# Quarantine Tank - How to?



## fddlss (Apr 7, 2011)

I will be setting up a quarantine tank (10 gallon) and I know it should be a simple thing to do, but I have a few questions.

Do I need any substrate? If yes, it can be "new" or it needs to be from the main tank?

Do I need to cycle the tank? If no, how will I keep the quarantined fish from dying from ammonia poisoning if I plan to keep the fish there for at least two weeks? Daily 70% water changes with water from the main aquarium or water from the tap? No water changes?

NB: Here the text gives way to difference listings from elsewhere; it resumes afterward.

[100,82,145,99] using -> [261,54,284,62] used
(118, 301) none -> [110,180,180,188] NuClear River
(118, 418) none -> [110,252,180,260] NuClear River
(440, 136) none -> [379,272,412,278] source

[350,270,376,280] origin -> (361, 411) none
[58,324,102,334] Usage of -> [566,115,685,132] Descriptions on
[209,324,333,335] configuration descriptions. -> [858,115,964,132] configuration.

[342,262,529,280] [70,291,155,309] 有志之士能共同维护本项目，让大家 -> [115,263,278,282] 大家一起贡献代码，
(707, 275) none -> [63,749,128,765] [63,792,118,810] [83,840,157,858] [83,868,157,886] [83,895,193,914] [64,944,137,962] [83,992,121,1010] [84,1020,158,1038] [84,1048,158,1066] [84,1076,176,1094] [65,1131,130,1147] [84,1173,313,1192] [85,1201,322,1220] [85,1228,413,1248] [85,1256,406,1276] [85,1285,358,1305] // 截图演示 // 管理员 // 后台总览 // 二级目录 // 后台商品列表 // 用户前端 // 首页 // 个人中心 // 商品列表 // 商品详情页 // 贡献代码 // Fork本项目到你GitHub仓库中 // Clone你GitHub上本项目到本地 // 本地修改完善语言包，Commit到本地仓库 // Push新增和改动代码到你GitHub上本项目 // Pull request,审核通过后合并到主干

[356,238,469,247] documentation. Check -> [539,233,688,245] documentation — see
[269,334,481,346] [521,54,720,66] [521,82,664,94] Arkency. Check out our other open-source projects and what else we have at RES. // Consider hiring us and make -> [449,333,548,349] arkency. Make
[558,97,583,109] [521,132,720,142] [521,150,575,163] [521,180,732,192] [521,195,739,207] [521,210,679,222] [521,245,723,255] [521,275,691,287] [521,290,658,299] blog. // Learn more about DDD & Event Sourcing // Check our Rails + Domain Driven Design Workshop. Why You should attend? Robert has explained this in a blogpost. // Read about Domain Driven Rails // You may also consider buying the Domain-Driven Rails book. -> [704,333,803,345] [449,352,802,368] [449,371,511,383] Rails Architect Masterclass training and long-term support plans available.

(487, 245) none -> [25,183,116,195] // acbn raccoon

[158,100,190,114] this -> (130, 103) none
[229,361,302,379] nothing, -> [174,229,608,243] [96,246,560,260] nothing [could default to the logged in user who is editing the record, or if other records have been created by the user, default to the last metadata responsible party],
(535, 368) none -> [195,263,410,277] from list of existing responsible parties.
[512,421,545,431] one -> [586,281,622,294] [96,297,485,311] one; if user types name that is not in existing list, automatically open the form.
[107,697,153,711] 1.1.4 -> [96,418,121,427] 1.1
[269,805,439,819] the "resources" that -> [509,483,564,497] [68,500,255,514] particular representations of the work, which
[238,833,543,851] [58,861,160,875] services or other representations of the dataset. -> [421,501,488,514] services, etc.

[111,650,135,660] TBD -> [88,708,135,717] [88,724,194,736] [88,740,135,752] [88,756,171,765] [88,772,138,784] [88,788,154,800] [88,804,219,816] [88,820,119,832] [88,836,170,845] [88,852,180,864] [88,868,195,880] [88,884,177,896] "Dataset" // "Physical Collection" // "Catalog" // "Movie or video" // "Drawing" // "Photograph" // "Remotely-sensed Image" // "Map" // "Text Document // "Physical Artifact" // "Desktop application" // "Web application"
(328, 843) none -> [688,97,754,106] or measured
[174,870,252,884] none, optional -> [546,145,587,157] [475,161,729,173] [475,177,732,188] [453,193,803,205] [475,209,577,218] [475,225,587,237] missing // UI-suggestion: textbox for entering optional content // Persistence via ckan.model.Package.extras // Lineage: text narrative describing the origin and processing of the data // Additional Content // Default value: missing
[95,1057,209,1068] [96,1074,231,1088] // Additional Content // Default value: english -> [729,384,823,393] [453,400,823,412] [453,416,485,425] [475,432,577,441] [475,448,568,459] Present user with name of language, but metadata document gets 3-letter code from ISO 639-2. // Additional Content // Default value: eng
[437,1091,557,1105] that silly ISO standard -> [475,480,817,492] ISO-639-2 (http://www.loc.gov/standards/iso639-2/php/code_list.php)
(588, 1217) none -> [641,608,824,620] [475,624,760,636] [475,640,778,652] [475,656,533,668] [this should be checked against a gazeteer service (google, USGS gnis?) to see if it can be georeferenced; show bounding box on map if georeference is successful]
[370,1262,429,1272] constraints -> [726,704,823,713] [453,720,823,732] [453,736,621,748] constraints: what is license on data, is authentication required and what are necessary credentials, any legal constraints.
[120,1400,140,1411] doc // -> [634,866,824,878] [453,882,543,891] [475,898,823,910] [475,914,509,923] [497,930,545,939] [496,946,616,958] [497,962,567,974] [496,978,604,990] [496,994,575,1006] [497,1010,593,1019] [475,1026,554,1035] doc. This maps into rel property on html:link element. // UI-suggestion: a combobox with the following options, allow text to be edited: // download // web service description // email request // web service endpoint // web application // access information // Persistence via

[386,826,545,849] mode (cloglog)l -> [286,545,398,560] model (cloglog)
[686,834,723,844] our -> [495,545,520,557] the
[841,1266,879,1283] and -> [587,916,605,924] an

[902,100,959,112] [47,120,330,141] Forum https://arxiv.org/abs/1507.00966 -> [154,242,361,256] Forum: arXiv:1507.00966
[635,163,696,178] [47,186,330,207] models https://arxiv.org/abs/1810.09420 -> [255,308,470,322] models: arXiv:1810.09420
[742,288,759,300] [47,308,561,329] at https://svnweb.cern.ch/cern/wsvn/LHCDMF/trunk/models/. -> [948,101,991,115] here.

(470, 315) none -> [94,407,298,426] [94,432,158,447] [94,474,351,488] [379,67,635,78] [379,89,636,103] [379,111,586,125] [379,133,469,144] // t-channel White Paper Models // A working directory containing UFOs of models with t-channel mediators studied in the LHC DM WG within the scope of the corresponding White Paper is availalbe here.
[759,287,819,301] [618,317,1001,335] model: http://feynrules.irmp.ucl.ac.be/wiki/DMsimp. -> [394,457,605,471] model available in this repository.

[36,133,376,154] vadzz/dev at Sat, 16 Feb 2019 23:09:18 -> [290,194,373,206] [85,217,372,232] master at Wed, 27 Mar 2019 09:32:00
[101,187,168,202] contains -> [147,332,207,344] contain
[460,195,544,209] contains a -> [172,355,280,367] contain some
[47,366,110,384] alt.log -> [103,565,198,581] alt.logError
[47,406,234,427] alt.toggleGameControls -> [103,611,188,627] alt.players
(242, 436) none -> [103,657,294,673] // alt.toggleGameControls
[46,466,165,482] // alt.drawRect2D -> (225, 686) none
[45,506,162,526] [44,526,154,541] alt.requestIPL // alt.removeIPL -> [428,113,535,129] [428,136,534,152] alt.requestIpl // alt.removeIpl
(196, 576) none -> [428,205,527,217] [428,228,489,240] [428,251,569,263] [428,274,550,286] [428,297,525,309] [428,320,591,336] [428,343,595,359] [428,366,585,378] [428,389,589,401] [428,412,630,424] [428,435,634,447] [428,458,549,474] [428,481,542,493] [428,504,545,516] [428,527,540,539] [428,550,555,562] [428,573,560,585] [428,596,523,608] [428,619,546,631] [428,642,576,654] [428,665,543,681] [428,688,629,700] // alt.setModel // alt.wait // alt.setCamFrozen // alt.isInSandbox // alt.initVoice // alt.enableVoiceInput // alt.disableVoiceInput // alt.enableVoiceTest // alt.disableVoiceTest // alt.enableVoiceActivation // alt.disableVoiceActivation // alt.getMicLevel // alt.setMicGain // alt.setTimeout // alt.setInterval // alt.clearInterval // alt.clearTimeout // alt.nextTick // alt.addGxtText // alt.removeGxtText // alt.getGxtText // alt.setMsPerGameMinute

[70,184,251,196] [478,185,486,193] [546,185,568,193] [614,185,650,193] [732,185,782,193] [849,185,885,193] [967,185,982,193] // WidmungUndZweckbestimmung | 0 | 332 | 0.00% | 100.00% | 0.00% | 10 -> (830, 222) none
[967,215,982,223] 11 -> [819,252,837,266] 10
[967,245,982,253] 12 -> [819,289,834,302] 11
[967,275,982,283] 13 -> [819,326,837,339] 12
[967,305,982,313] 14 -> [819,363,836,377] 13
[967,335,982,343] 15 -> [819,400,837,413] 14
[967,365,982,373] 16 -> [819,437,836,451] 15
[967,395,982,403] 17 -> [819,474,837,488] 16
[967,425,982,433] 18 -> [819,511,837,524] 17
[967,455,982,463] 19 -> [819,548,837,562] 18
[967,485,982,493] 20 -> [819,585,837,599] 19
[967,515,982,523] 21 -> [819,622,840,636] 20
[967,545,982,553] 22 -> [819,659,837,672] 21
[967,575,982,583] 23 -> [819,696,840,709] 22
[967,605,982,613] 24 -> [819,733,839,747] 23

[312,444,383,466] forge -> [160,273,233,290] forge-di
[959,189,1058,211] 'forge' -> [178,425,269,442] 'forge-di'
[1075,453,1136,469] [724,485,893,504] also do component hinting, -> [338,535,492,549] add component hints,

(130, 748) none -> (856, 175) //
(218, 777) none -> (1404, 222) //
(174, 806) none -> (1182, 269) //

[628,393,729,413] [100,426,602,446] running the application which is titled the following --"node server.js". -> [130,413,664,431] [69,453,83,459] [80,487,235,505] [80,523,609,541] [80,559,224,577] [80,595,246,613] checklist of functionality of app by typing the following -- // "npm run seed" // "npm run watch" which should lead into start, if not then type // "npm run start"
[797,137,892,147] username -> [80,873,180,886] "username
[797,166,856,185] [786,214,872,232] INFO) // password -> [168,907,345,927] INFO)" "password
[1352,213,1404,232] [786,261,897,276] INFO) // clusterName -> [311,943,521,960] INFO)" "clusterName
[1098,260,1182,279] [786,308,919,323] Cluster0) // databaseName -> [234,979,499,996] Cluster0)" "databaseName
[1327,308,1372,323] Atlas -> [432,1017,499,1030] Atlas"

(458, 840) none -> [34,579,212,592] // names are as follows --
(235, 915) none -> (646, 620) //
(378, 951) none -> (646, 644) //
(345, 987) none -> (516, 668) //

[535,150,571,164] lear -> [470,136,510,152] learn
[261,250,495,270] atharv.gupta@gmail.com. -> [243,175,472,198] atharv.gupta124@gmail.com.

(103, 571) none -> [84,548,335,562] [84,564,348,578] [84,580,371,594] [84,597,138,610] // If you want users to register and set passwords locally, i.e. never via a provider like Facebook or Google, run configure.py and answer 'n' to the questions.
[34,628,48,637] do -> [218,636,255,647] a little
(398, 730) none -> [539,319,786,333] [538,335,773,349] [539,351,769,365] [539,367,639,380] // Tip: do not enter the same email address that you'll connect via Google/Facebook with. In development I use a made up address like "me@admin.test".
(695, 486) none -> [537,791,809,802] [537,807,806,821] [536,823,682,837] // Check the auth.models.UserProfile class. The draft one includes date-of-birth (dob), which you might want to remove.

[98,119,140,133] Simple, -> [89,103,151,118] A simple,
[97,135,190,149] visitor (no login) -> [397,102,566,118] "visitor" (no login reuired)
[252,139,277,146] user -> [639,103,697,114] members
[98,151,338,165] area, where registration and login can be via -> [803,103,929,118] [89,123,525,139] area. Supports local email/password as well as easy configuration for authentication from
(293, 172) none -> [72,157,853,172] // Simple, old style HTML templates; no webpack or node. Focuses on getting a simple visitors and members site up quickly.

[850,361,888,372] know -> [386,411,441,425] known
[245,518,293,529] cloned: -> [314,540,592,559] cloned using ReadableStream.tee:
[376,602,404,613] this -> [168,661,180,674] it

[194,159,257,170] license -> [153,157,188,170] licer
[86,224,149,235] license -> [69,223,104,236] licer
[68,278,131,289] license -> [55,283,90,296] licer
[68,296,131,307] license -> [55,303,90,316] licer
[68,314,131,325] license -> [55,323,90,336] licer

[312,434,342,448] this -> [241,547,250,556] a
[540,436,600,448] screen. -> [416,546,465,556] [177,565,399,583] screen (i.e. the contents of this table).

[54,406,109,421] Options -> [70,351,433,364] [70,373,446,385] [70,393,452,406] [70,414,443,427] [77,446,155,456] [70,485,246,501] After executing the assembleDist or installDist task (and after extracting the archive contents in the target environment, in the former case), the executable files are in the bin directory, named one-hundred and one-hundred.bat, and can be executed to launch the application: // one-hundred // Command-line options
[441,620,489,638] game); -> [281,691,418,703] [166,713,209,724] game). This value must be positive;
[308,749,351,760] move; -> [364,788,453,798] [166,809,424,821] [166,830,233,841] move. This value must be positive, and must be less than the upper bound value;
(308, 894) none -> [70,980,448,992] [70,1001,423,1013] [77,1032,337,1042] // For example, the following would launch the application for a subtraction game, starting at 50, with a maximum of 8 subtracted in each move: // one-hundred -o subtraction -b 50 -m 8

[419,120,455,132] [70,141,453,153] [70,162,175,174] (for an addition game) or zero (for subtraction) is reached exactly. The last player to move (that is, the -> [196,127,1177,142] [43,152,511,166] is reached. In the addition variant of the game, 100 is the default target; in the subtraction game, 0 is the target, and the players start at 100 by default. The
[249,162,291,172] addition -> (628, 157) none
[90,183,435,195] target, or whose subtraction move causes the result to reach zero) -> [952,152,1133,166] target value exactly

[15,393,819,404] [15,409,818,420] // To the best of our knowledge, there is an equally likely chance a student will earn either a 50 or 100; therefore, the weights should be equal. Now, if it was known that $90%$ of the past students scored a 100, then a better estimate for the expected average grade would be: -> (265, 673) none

Anything else I should know?

Thanks.


----------



## allierw (Apr 20, 2006)

No substrate needed. If you have space, keep a sponge filter or small HOB running on one of your tanks all the time that can be moved to the sick tank. Use fresh water, not tank water. If you don't have a spare filter, use media out of an existing filter. An ammonia spike could kill an already stressed fish.


----------



## Norm66 (Mar 3, 2005)

What I do is keep an extra sponge filter in the full-time tank for use when setting up a temporary hospital/quarantine tank. If it's going to be a permanent situation I guess you could always keep some guppies or something to keep the nitrifying bacteria alive. But then you'd have to do something with them when you were using it as a Q-tank.

I would leave it bare bottomed to make it easier to keep clean.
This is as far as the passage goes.